Under these constraints, one can manipulate and compute with very small floats (e.g. 2 bits for the exponent and 2 bits for the fractional part) that comply with the IEEE 754 standard. It is also possible to emulate more established formats such as:

Float16, the IEEE 754 half-precision format: Floatmu{5,10}
Float32, the IEEE 754 single precision format: Floatmu{8,23}
bfloat16, the Brain Floating Point by Google: Floatmu{8,7}
TensorFloat-32, the format by NVIDIA: Floatmu{8,10}
AMD's fp24: Floatmu{7,16}
Pixar's PXR24: Floatmu{8,15}
and many more…

Installation

The package can be installed with the Julia package manager. From the Julia REPL, type ] to enter the Pkg REPL mode and run:

pkg> add MicroFloatingPoints

Or, equivalently, via the Pkg API:

julia> import Pkg; Pkg.add("MicroFloatingPoints")

Note that the matplotlib Python package must be available through PyCall or PythonCall.
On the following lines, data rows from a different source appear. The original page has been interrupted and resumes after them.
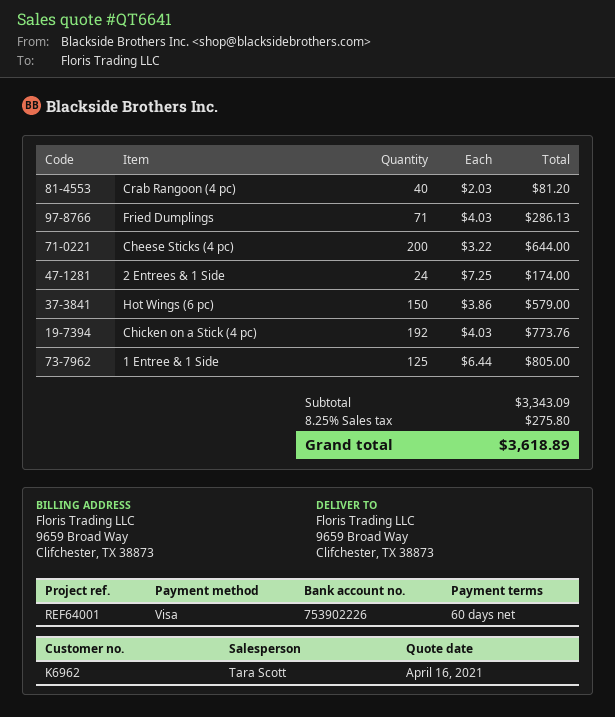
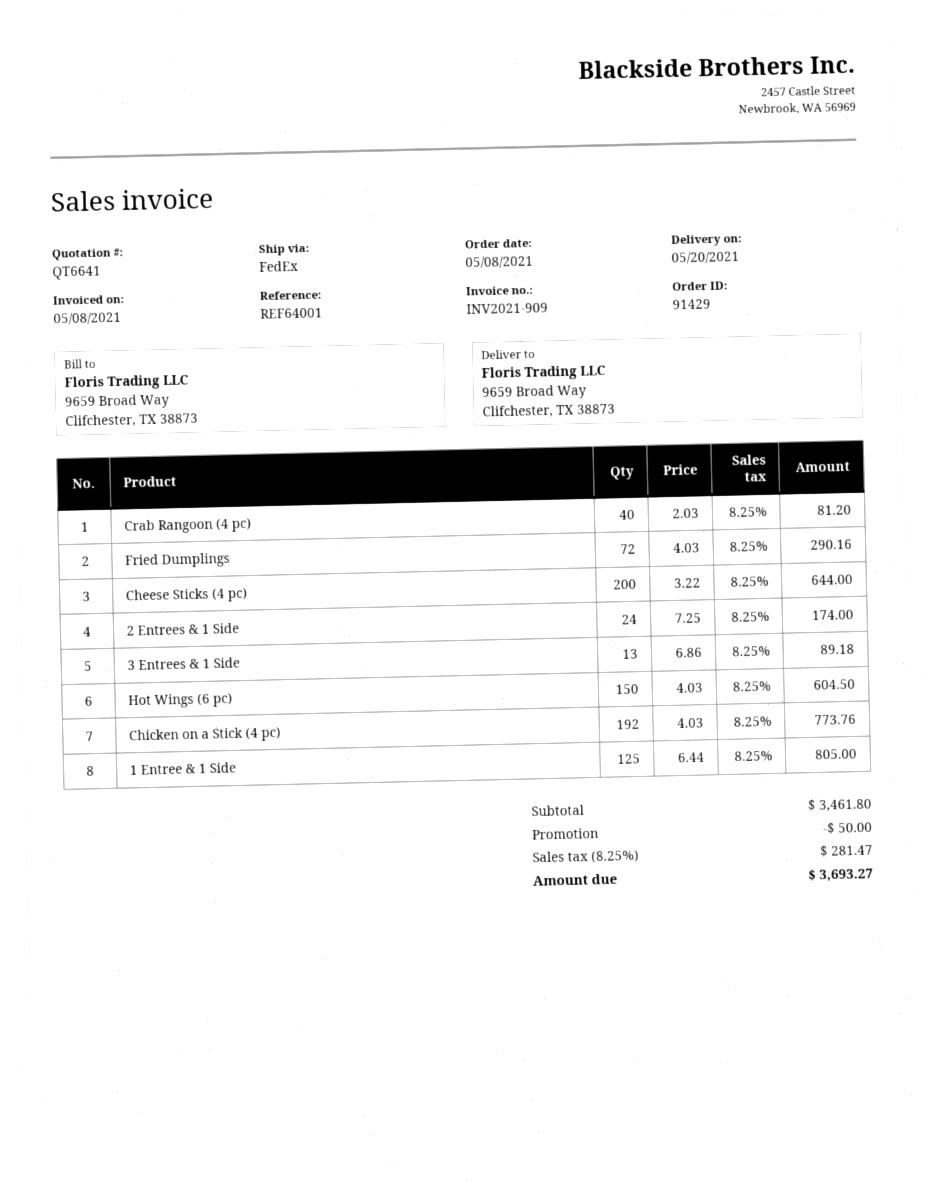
Fried Dumplings: 71 x 4.03 = 286.13 -> 72 x 4.03 = 290.16
Hot Wings (6 pc): 150 x 3.86 = 579.00 -> 150 x 4.03 = 604.50
3 Entrees & 1 Side: none -> 13 x 6.86 = 89.18
subtotal: 3343.09 -> 3461.80
discount: none -> 50.00
tax: 8.25% = 275.80 -> 8.25% = 281.47
total: 3618.89 -> 3693.27

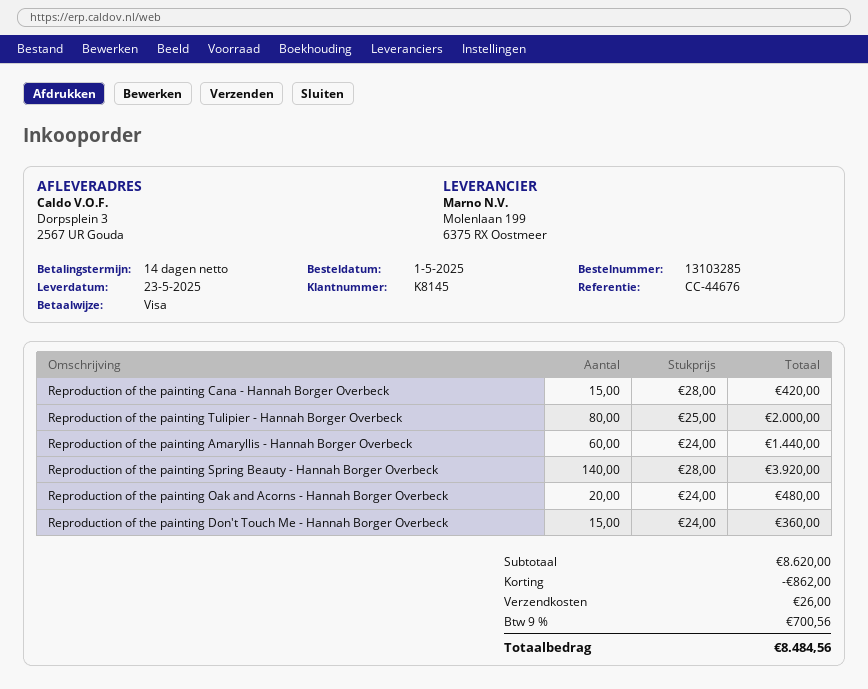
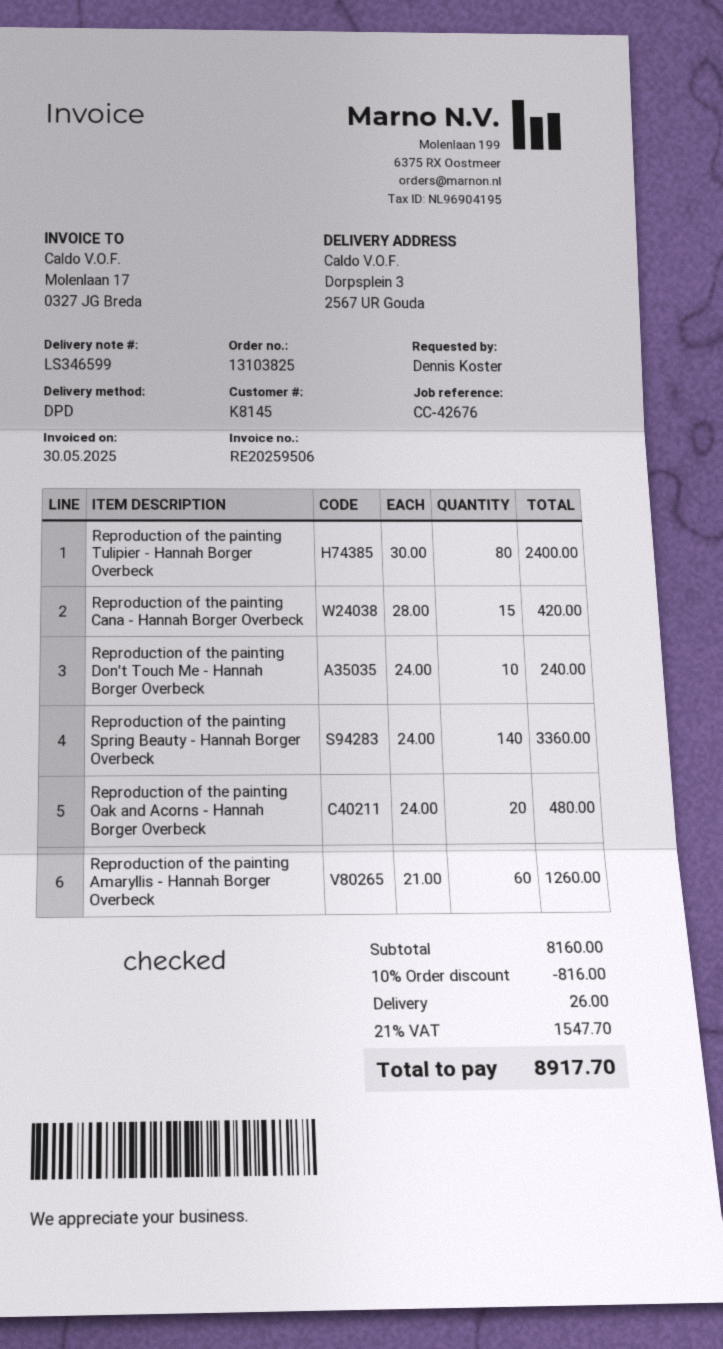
order number: 13103285 -> 13103825
reference: CC-44676 -> CC-42676
Reproduction of the painting Tulipier - Hannah Borger Overbeck: 80 x 25.00 = 2000.00 -> 80 x 30.00 = 2400.00
Reproduction of the painting Amaryllis - Hannah Borger Overbeck: 60 x 24.00 = 1440.00 -> 60 x 21.00 = 1260.00
Reproduction of the painting Spring Beauty - Hannah Borger Overbeck: 140 x 28.00 = 3920.00 -> 140 x 24.00 = 3360.00
Reproduction of the painting Don't Touch Me - Hannah Borger Overbeck: 15 x 24.00 = 360.00 -> 10 x 24.00 = 240.00
subtotal: 8620.00 -> 8160.00
discount: 862.00 -> 816.00
tax: 9% = 700.56 -> 21% = 1547.70
total: 8484.56 -> 8917.70

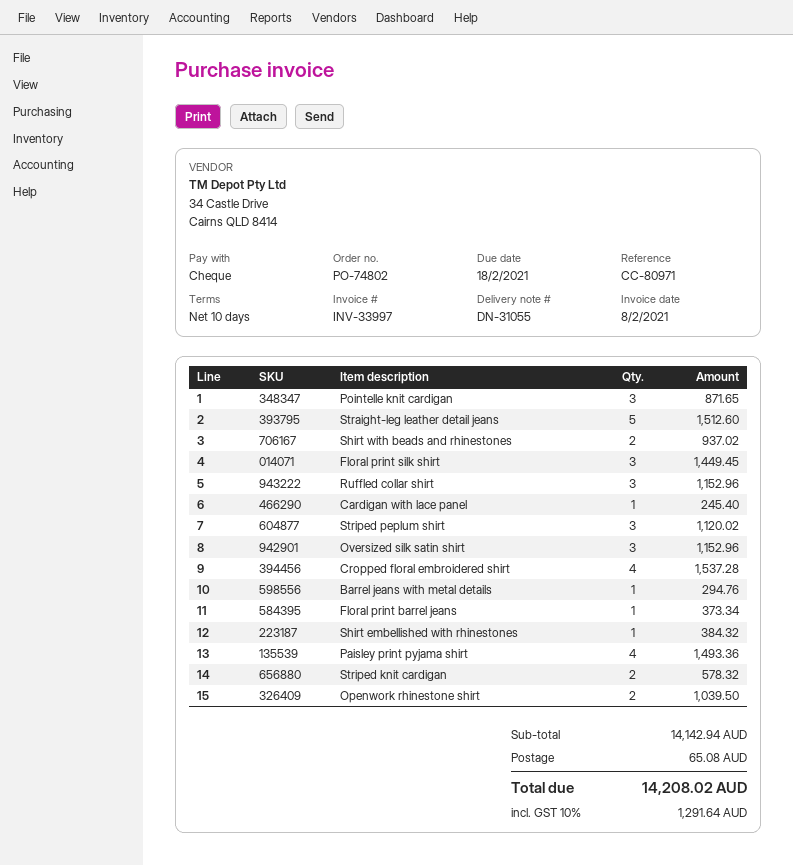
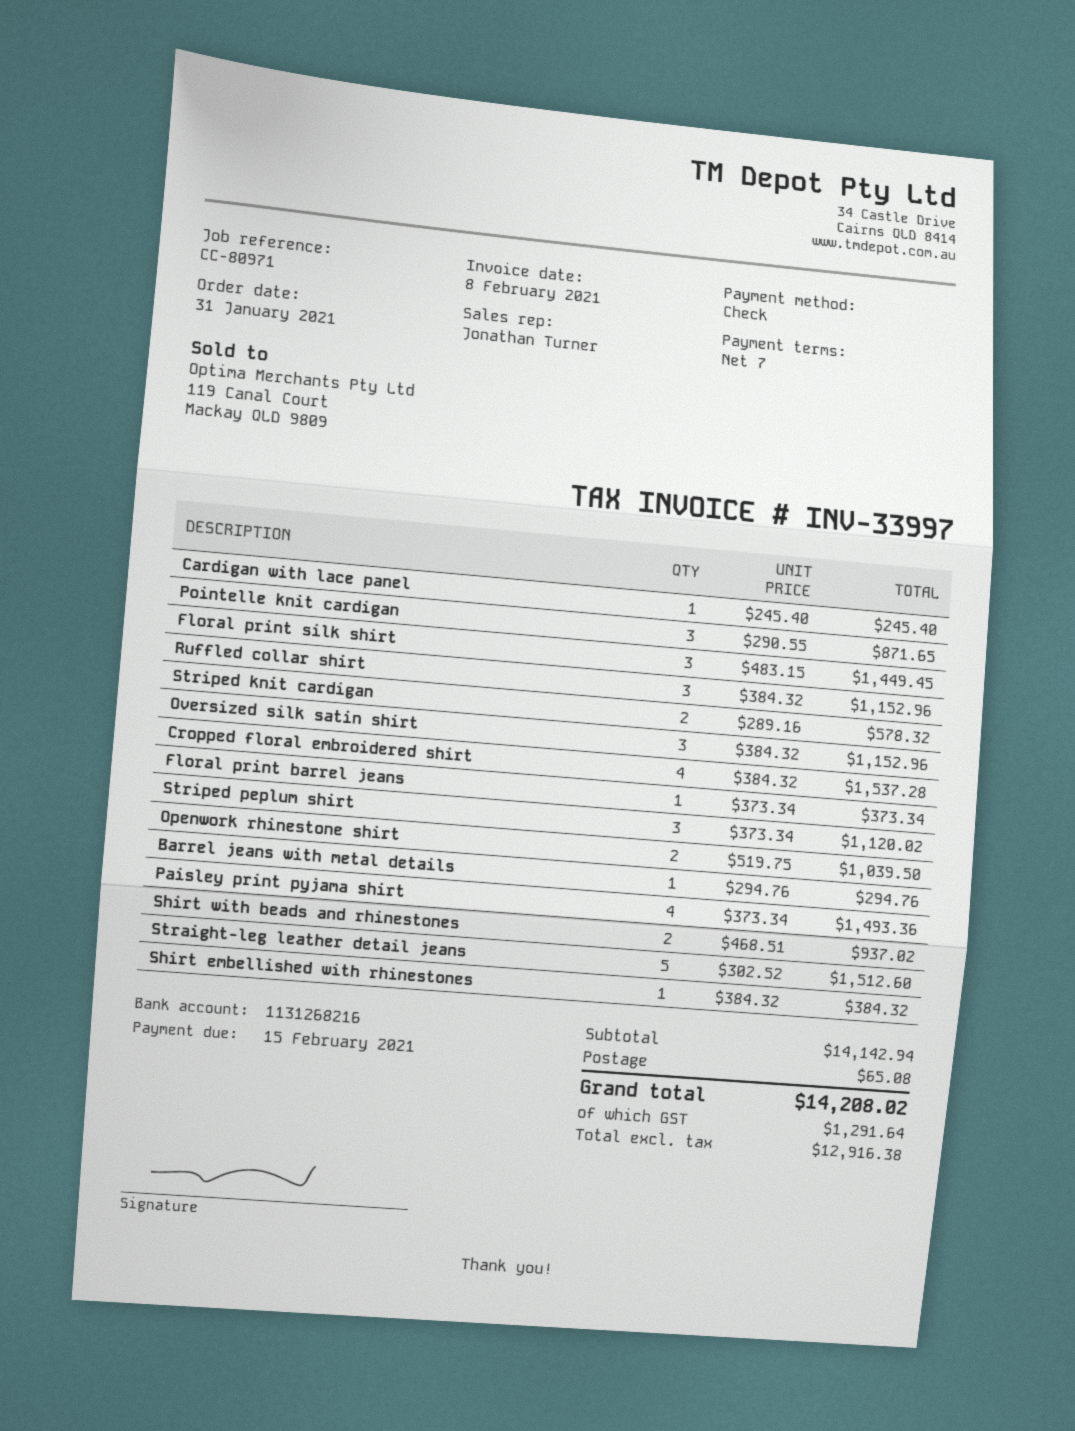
payment terms: 10 days -> 7 days
due date: 2021-02-18 -> 2021-02-15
This is usually setup when installing PyPlot.jl or PythonPlot.jl, which are optional (weak) dependencies that provide plotting backends via package extensions.

Tests

Once installed, you may launch all the unit tests of the MicroFloatingPoints package by typing ] in the REPL to enter the Pkg mode and launching:

pkg> test MicroFloatingPoints

If all goes well, you should get the message:

Test Summary: |  Pass  Total  Time
All the tests | 63821  63821  5.3s
     Testing MicroFloatingPoints tests passed

Contributing and reporting issues

Contributions to the code or the documentation are welcome and should be proposed as pull requests on the github page for the package.

Errors and questions should be reported as issues on the github page as well.

1The size of the object representing a Floatmu may be much larger however, as it corresponds currently to two 32 bit unsigned integers per Floatmu.
Rump2016IEEE754 Precision-$k$ base-$\beta$ Arithmetic Inherited by Precision-$m$ Base-$\beta$ Arithmetic for $k<m$. Siegfried M. Rump, ACM Transactions on Mathematical Software, Vol. 43, N° 3. December 2016.